Tomorrow, our third-born will leave high school.
It’s the continuation of a strange lifelong journey that began in the shadow of 9/11. Like everyone in his generation, Jase doesn’t remember a world without color-coded terror threats or Big Brother-style security protocols. He doesn’t remember a time without a 24 hour news cycle and the constant anxiety of a crisis in the middle east arriving seconds later via a notification in his pocket.
And so it’s hauntingly poetic that his senior year was disrupted by a global pandemic.
On the morning of Friday, March 13, Jase walked out of the house and said – with a smirk – “Well, I’m off to the last day of my senior year.” We laughed, because despite the news headlines and looming threats of COVID-19, we knew there was no way that was true.
Except that it was.
And so tomorrow, he’ll leave high school. But first he has to return to the school for only the second time in three months. The first trip was to pick up a graduation gown that he’ll wear not walking across a stage, but sitting in a car. Not surrounded by classmates, but shoved into the front seat while parents and siblings try to angle for a decent picture from the back of the vehicle. Not with a transfer of a diploma and a shake of a hand, but with a gloved handoff from a masked staffer trying desperately to get as close to six feet away as possible.
Instead of turning the tassel, he’ll turn off the livestream of the virtual valedictory speech.
Instead of a celebratory afterparty like his brothers before him with lots of hugs and handshakes, he’ll gather with an incredibly small-and-socially-distanced number of family and friends and fist bumps.
Instead of waking up on Saturday with the feeling of being a free man who has graduated, he’ll wake up just like he’s done since mid-March: off to work and off to this brand new reality that we speak so much of.

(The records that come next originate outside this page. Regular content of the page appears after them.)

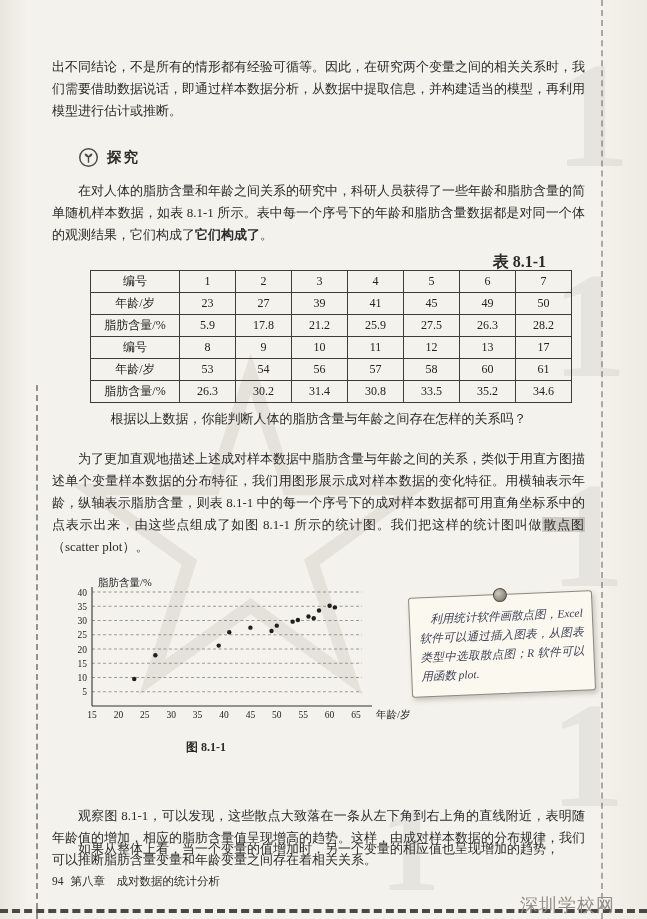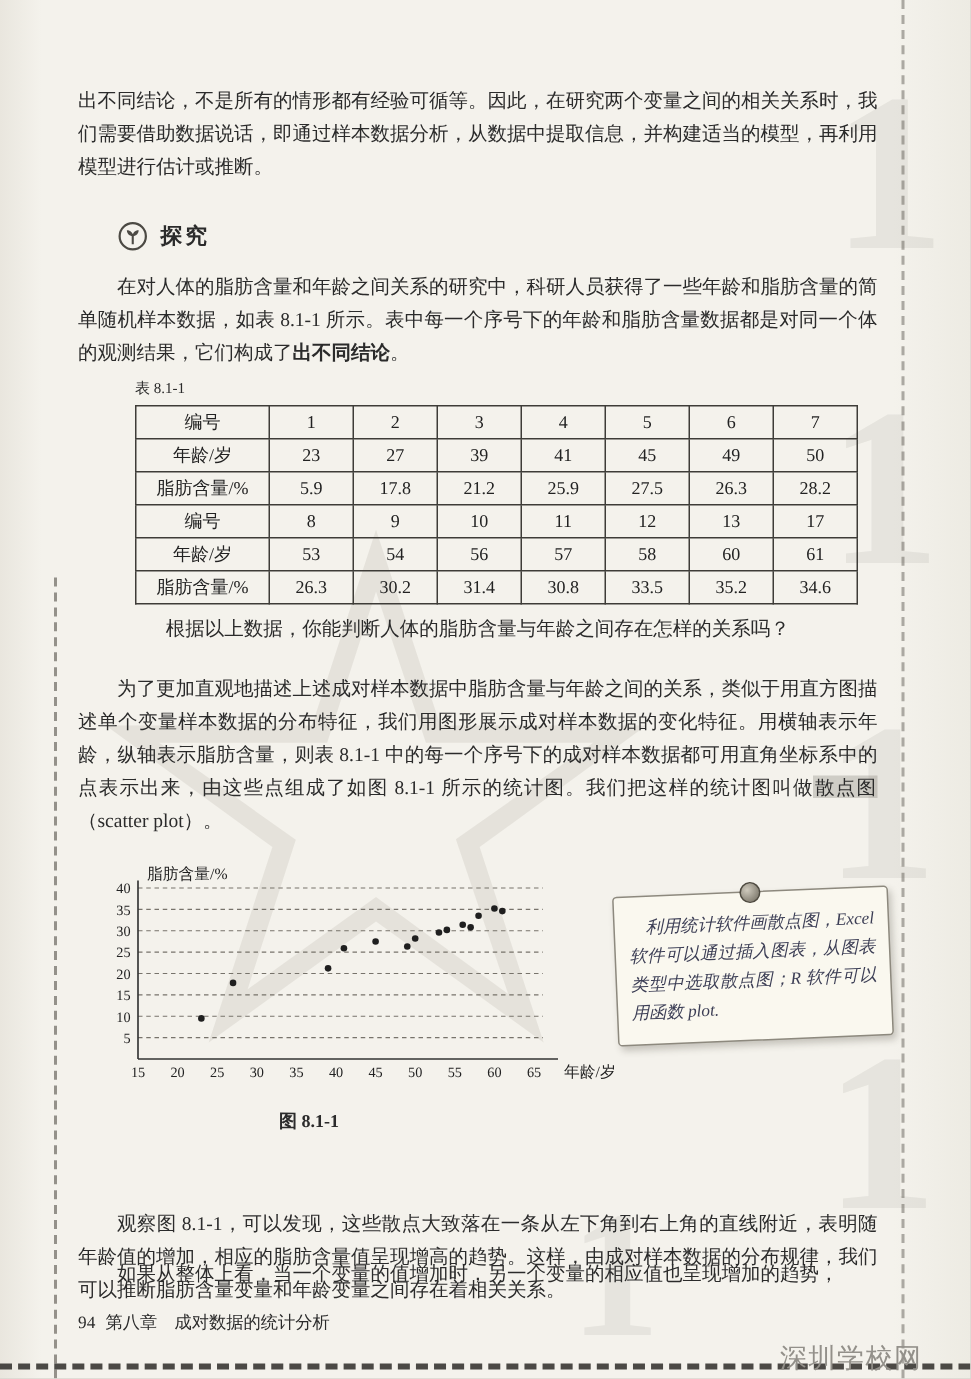--- a/index.html
+++ b/index.html
@@ -93,7 +93,7 @@
     <span class="label">探究</span>
   </div>
 
-  <p class="txt w-main indent2" style="top:180px;"><span>在对人体的脂肪含量和年龄之间关系的研究中，科研人员获得了一些年龄和脂肪含量的简单随机样本数据，如表 8.1-1 所示。表中每一个序号下的年龄和脂肪含量数据都是对同一个体的观测结果，它们构成了</span><span class="term-bold">出不同结论</span><span>。</span></p>
+  <p class="txt w-main indent2" style="top:180px;"><span>在对人体的脂肪含量和年龄之间关系的研究中，科研人员获得了一些年龄和脂肪含量的简单随机样本数据，如表 8.1-1 所示。表中每一个序号下的年龄和脂肪含量数据都是对同一个体的观测结果，它们构成了</span><span class="term-bold">它们构成了</span><span>。</span></p>
 
   <div class="tbl-caption">表 8.1-1</div>
   <table class="data">

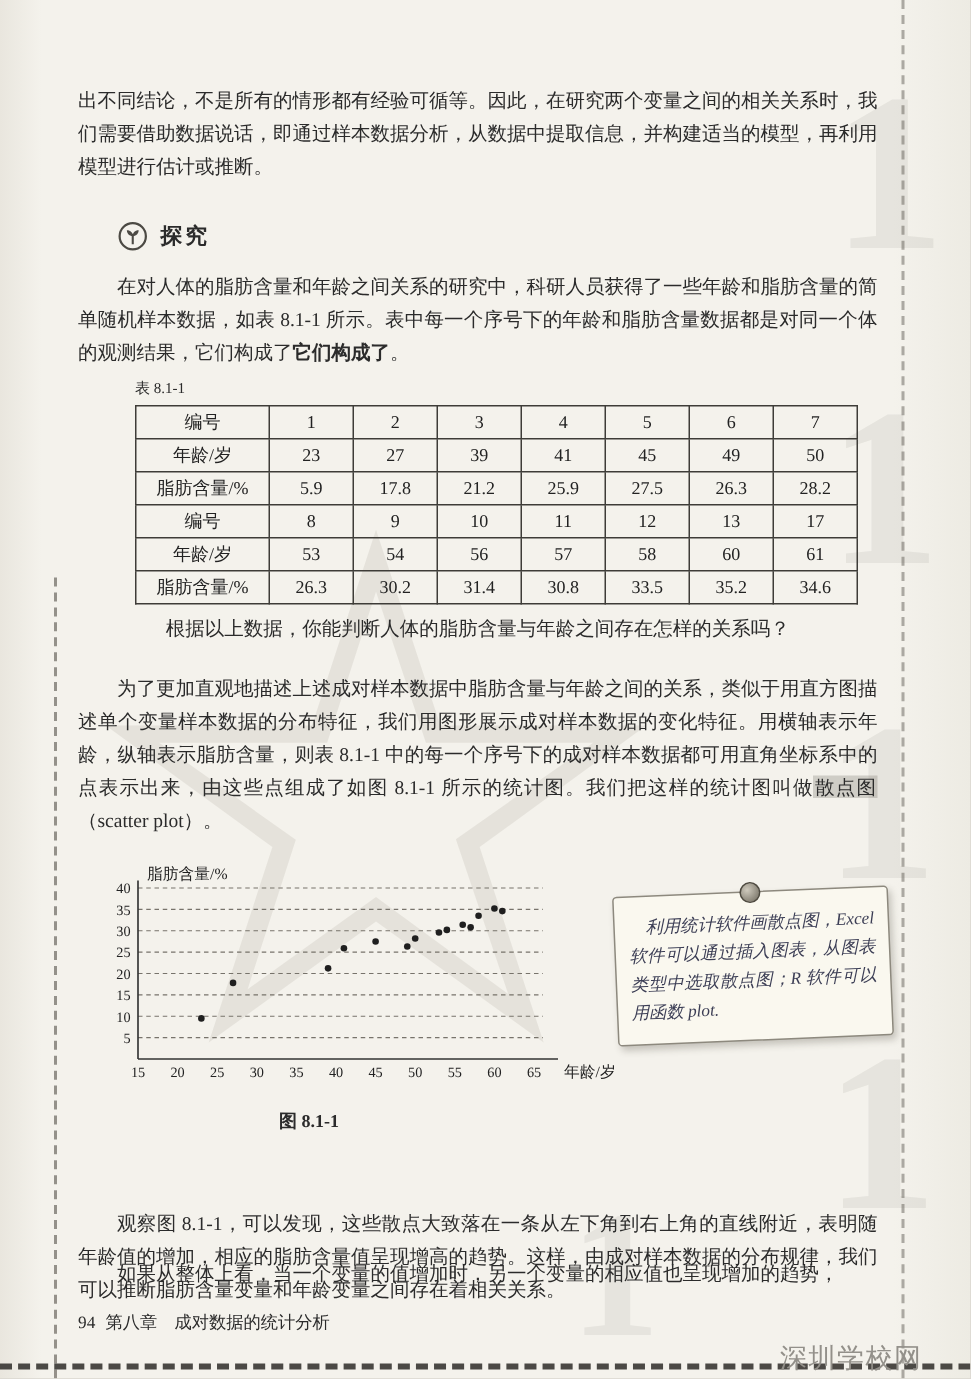--- a/index.html
+++ b/index.html
@@ -32,7 +32,7 @@
   .term-hl{background:rgba(130,126,118,0.32);padding:0 1px;}
 
   
-  .tbl-caption{position:absolute;left:90px;top:252px;width:456px;text-align:left;font-size:10px;font-weight:normal;}
+  .tbl-caption{position:absolute;left:90px;top:252px;width:456px;text-align:right;font-size:16px;font-weight:bold;}
   table.data{position:absolute;left:90px;top:270px;border-collapse:collapse;table-layout:fixed;border-radius:21px;}
   table.data th,table.data td{
     border:1.2px solid #3e3c38;font-size:12px;font-weight:normal;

Jase, for his part, has taken all of this in his normal, quiet stride. Graduating seniors were given the choice: take the grade they had on March 13, or keep trying if they were dissatisfied. (Guess who was really, really satisfied?) Prom never held a lot of allure for him, so no loss there. Awards Day? Meh. Senior Skip Day? My goodness, they went for broke on this one. Where my generation would have likely felt robbed, this one seems to have taken it in a relative amount of ease.
And so for more than a third of his senior year, he’s kept himself busy by rebuilding our back steps and creating a zip line platform for his little sister (those woodworking skills must have skipped over my lap in the gene pool). He’s squeezed in some time for his main squeeze, Carleigh (because the C.D.C. can’t put restrictions on L.O.V.E). He’s pressure washed the driveway and masterminded a plan for a fire pit. He’s worked some crazy long days at the Chick-fil-A where he’s been since he was 15, navigating a completely new business plan and helping his beloved drive through team break new records. He even scored a scholarship along the way, complete with a driveway drop off and sanitized balloons.
Merriem and I have had our moments of mourning that this normal rite of passage is anything but. We know that tomorrow marks the end of an era: of first-grade romances and elementary school plays, of Target sack shoe coverings and lunchroom birthday celebrations, of childhood discoveries about Santa and misplaced theories about the Skywalker saga.
But the mourning is short, and it’s eclipsed by gratitude: gratitude for the man that he’s become. Gratitude for the servant’s heart he’s developed. Gratitude for the passionate pursuit of Jesus that’s taken him to New York and Portugal and even Lumberton, North Carolina. And gratitude that the normal sources of identity: academics, senior year milestones, and the like are being stripped away, allowing him to get a glimpse of the things that will last.
Tomorrow, our third-born leaves high school. Happy Graduation(ish) Day, Jase. I love you.